EXERCISE
Reproduce all of the entries character for character, while leaving out any pictures they contain.

MATERIAL FOR THIS TASK
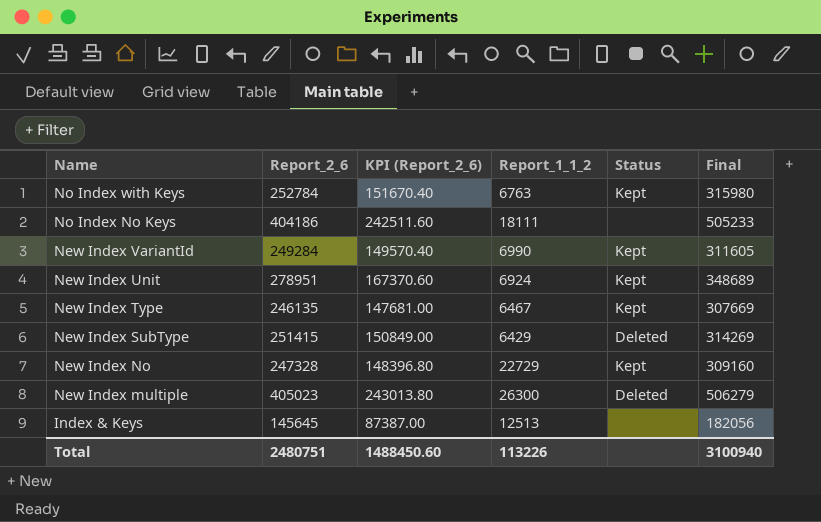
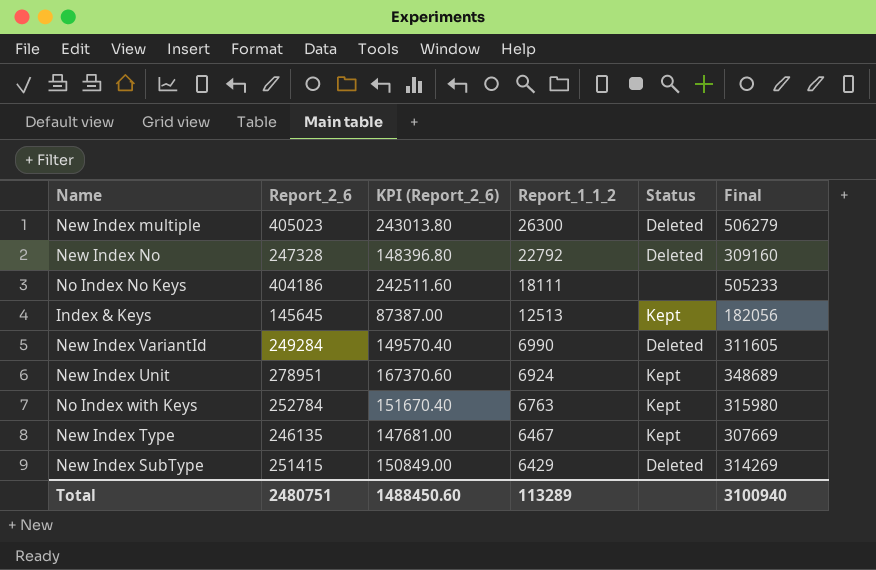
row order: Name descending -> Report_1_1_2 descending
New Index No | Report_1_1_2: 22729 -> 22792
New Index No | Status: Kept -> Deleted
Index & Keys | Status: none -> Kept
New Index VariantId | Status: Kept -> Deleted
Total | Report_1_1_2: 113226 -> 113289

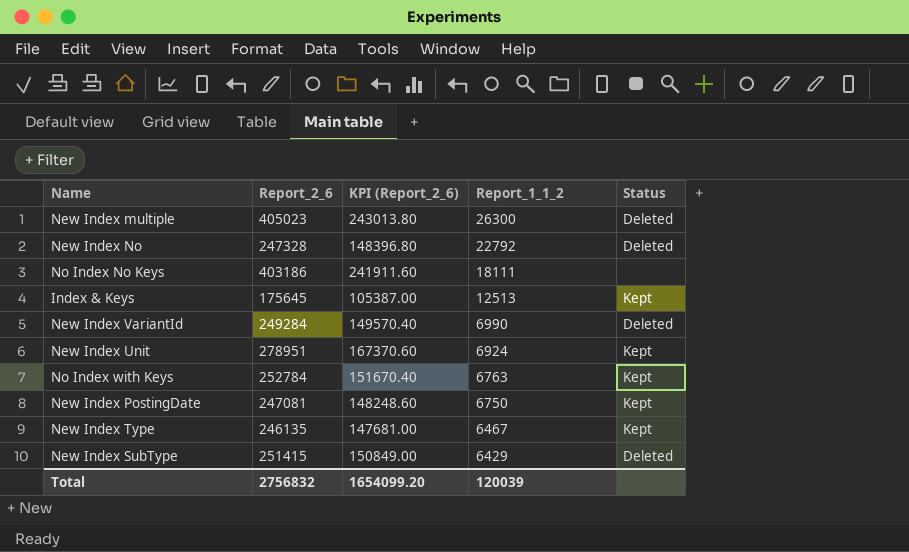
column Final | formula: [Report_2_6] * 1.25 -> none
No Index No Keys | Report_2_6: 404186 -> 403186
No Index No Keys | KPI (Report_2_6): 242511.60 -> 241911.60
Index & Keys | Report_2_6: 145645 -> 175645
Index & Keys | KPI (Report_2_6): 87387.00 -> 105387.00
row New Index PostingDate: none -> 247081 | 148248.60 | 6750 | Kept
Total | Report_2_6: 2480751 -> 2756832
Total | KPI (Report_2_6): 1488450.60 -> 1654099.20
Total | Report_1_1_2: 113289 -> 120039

REPLY
row order: Name descending -> Report_1_1_2 descending
New Index No | Report_1_1_2: 22729 -> 22792
New Index No | Status: Kept -> Deleted
Index & Keys | Status: none -> Kept
New Index VariantId | Status: Kept -> Deleted
Total | Report_1_1_2: 113226 -> 113289

column Final | formula: [Report_2_6] * 1.25 -> none
No Index No Keys | Report_2_6: 404186 -> 403186
No Index No Keys | KPI (Report_2_6): 242511.60 -> 241911.60
Index & Keys | Report_2_6: 145645 -> 175645
Index & Keys | KPI (Report_2_6): 87387.00 -> 105387.00
row New Index PostingDate: none -> 247081 | 148248.60 | 6750 | Kept
Total | Report_2_6: 2480751 -> 2756832
Total | KPI (Report_2_6): 1488450.60 -> 1654099.20
Total | Report_1_1_2: 113289 -> 120039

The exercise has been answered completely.